=== WORK ORDER ===
Review the listing and copy each line that holds the word "button".

=== EXTRACTED MATERIAL ===
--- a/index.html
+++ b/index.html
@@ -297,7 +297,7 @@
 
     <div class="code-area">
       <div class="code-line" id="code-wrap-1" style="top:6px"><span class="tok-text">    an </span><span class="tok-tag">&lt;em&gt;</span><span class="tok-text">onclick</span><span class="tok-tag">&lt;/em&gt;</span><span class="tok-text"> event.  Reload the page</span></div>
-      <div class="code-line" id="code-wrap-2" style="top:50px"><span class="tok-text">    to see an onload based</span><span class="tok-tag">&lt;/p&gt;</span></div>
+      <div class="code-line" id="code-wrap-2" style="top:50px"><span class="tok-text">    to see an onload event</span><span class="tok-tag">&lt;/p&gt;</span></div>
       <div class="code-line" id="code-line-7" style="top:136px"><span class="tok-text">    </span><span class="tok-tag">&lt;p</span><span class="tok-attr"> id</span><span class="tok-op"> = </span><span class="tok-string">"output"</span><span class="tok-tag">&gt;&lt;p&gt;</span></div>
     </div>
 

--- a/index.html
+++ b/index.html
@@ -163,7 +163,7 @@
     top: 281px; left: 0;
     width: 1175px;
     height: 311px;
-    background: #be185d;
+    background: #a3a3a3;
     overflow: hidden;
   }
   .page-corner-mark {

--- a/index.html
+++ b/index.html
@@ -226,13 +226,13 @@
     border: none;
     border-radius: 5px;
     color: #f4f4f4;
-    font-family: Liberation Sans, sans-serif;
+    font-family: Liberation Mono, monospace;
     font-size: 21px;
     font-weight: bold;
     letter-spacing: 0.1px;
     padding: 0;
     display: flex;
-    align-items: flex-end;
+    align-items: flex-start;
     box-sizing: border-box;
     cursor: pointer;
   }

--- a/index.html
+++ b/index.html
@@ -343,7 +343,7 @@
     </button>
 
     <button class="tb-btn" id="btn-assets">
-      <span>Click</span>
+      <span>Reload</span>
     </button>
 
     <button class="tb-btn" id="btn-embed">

=== SOLUTION ===
     </button>
     <button class="tb-btn" id="btn-assets">
     </button>
     <button class="tb-btn" id="btn-embed">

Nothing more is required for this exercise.